The recent release of National Health Profile (NHP) 2019 is once again a dismal reminder of India’s neglect of public health even by the standards of other neighbourhood and low-middle income countries. Its public health expenditure, at just 1.28 per cent of GDP, is way below that of Maldives, Thailand, Bhutan, Sri Lanka and Indonesia. The NHP has chosen to overlook a globally accepted indicator of health access — direct out-of-pocket expenditure (OOPE). The OOPE accounts for 62.5 per cent of total health expenditure in India. In France, the government’s share is 78.2 per cent while in China, it is above 56 per cent. Such expenditure pushes a staggering eight crore Indians below the poverty line every year.

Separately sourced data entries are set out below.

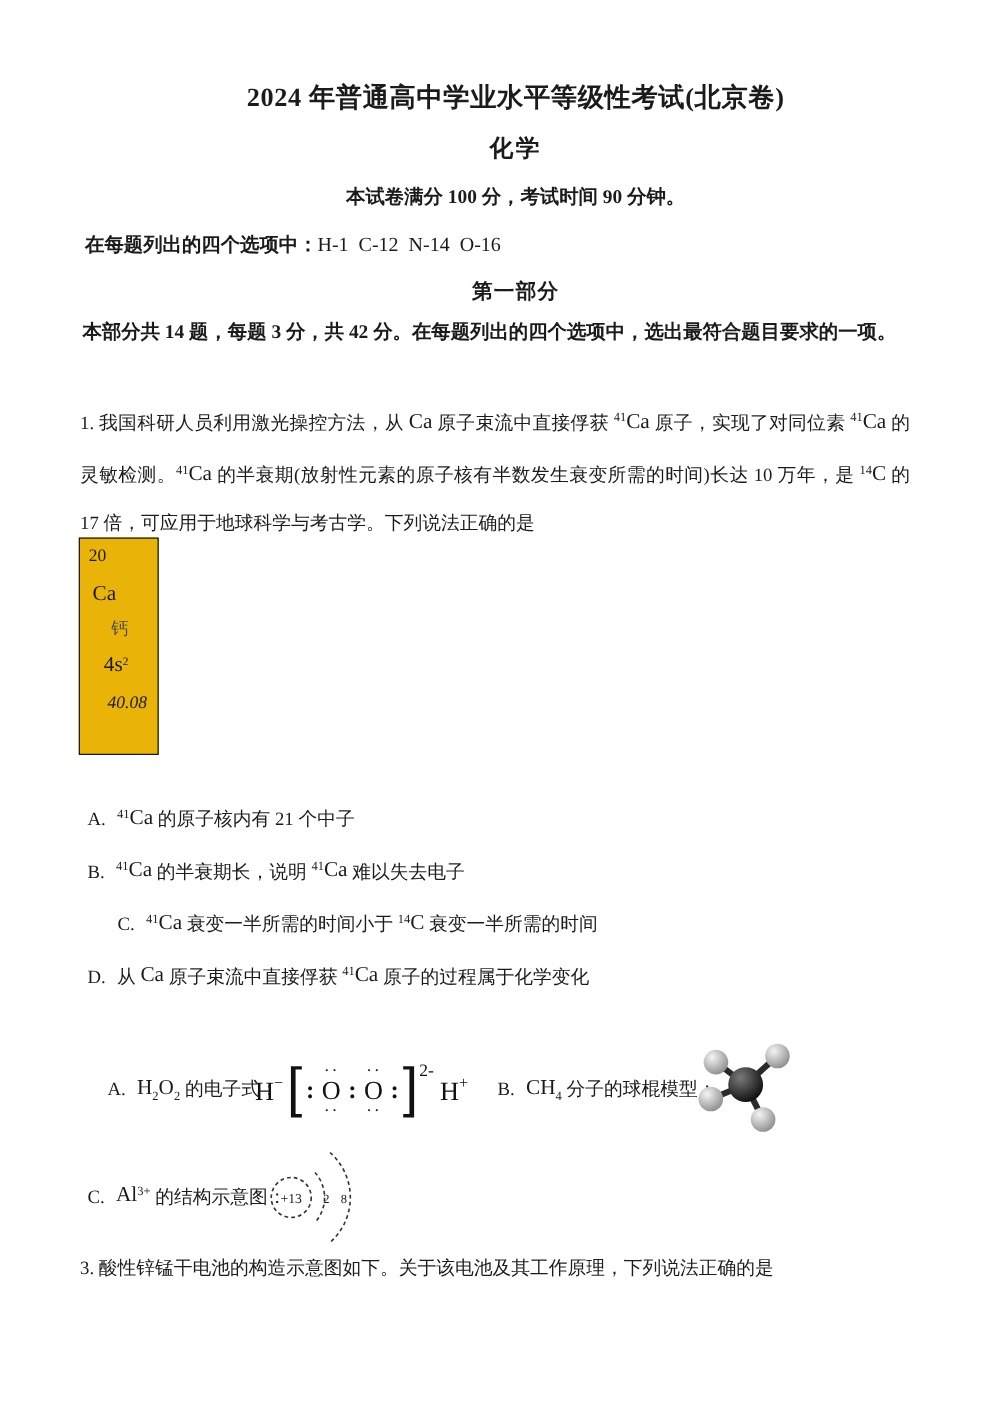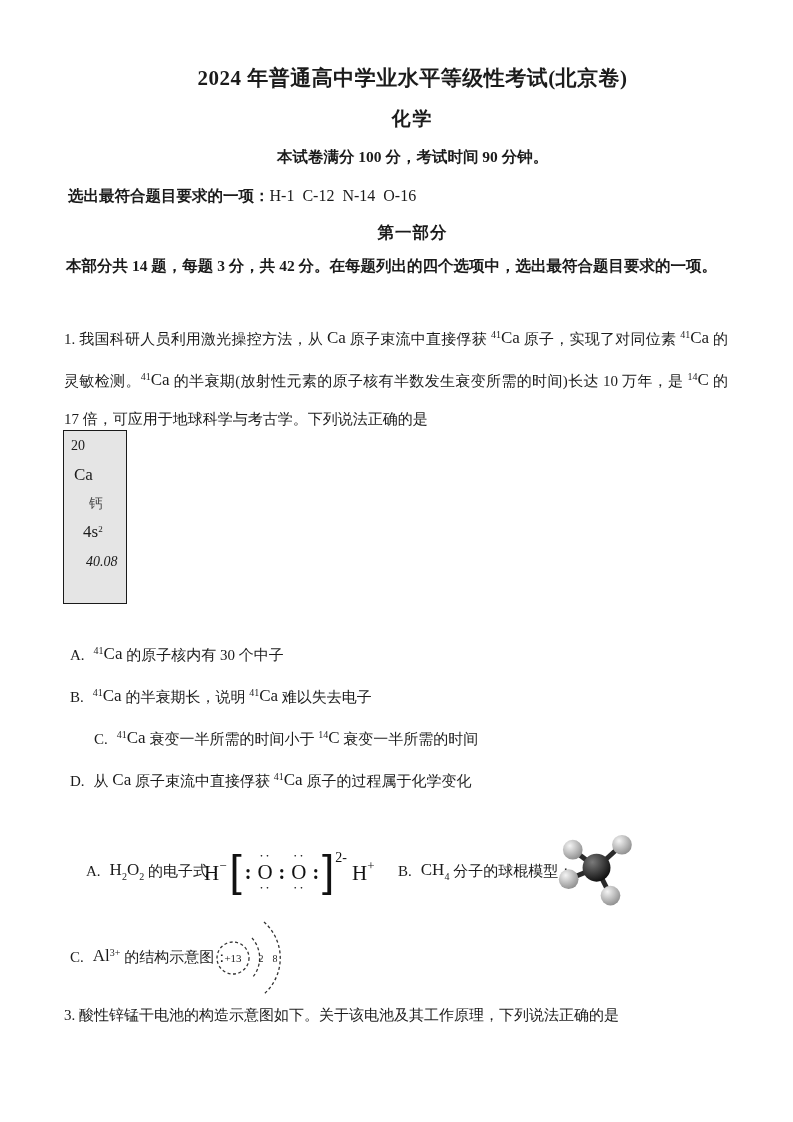--- a/index.html
+++ b/index.html
@@ -79,7 +79,7 @@
   <div class="abs center exam-info">本试卷满分 100 分，考试时间 90 分钟。</div>
 
   <div class="abs atomic-line">
-    <span class="lbl">选出最符合题目要求的一项：</span><span class="vals">H-1  C-12  N-14  O-16</span>
+    <span class="lbl">在每题列出的四个选项中：</span><span class="vals">H-1  C-12  N-14  O-16</span>
   </div>
 
   <div class="abs center part-title">第一部分</div>

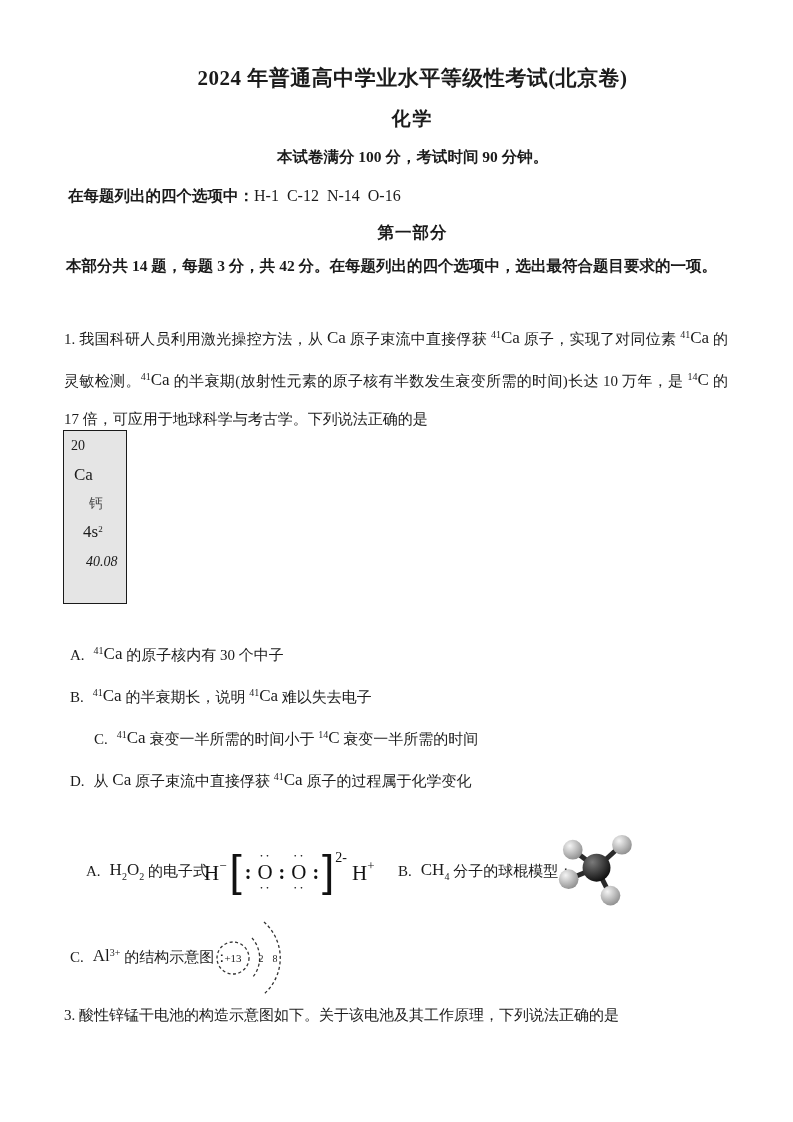--- a/index.html
+++ b/index.html
@@ -31,7 +31,7 @@
   
   .element-card{
     left:63px;top:430px;width:62px;height:172px;
-    border:1.5px solid #1a1a1a;background:#e5e5e5;
+    border:1.5px solid #1a1a1a;background:#eab308;
   }
   .element-card div{line-height:1;}
   .ec-num{padding:8px 0 0 7px;font-size:14px;}

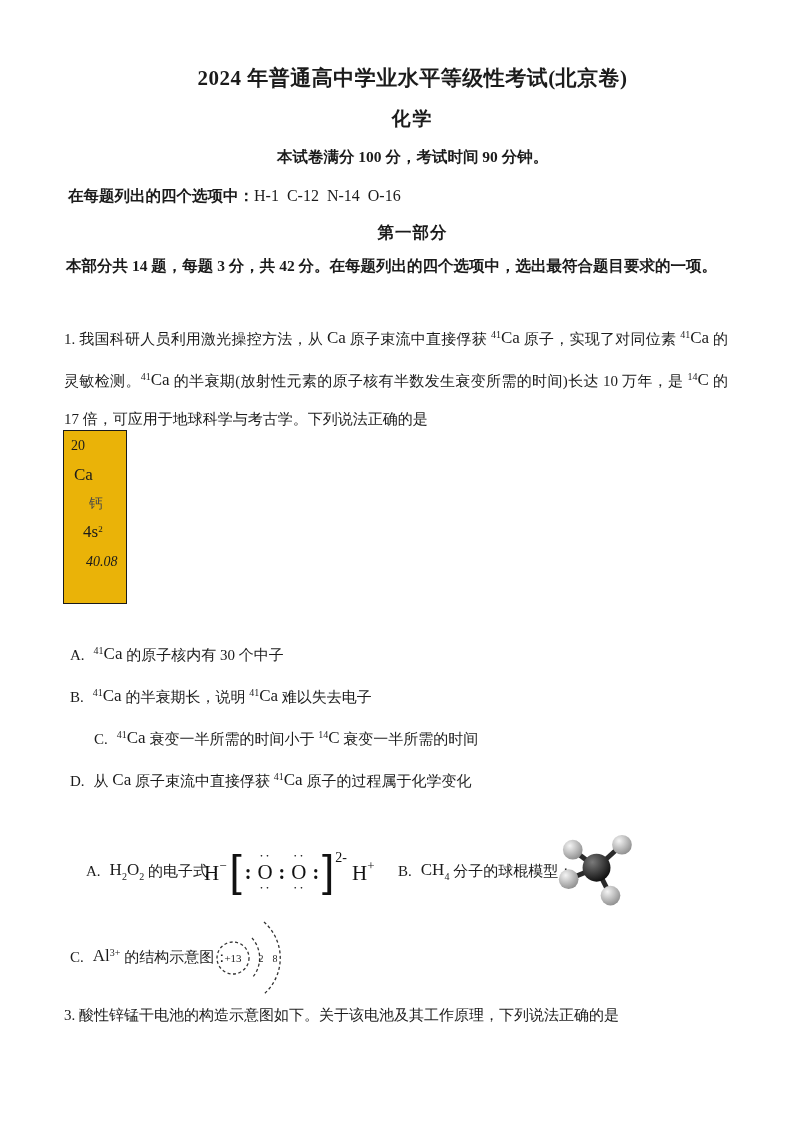--- a/index.html
+++ b/index.html
@@ -96,7 +96,7 @@
   </div>
 
   <div class="abs opt o-a">
-    <span class="letter">A.</span><span><sup>41</sup><span class="fml">Ca</span><span> 的原子核内有 30 个中子</span></span>
+    <span class="letter">A.</span><span><sup>41</sup><span class="fml">Ca</span><span> 的原子核内有 21 个中子</span></span>
   </div>
   <div class="abs opt o-b">
     <span class="letter">B.</span><span><sup>41</sup><span class="fml">Ca</span><span> 的半衰期长，说明 </span><sup>41</sup><span class="fml">Ca</span><span> 难以失去电子</span></span>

To bridge the public funding gap, governments past and present have opted for an insurance-based model of financing. While Ayushman Bharat and its State-level equivalents such as Arogyashree have helped reduce OOP, it would be a mistake to assume, as the NITI Aayog has done in an earlier policy paper advocating a PPP approach to healthcare, that publicly funded health infrastructure is not crucial. In health, it is State-run models that have worked, from Scandinavian countries and Sri Lanka, to Costa Rica and Cuba. Even if India’s healthcare systems cannot be fully run by the government, there is certainly a great scope for expanding the State’s footprint — not just in healthcare infrastructure, but also in medical education, the root cause of unaffordable private healthcare in India. In India, inclusive health is a contradiction in terms. The health infrastructure — divided into primary, secondary and tertiary, where primary care is State-managed and tertiary care privately controlled — is based on an outmoded notion of morbidity. For instance, non-communicable diseases such as diabetes, cardiac ailments and cancer are not elite, lifestyle disorders, but are increasingly claiming their victims among the poor as well; yet their treatment falls in the domain of expensive tertiary care. NCDs account for 63 per cent of all deaths in India, and their effects on the poor, underweight and malnourished, in the form of low weight diabetes, for instance, can be lethal. Recent Global Burden of Disease data shows that a rise in NCDs is related to inadequate intake of fruit and vegetables.

The effects of India’s poor emphasis on State-run healthcare are quite evident: even Bangladesh has done better. If Bangladesh’s per capita income is fast closing up with India’s, it is because it has focussed on the basics. India has pursued growth in isolation of developing its human capital.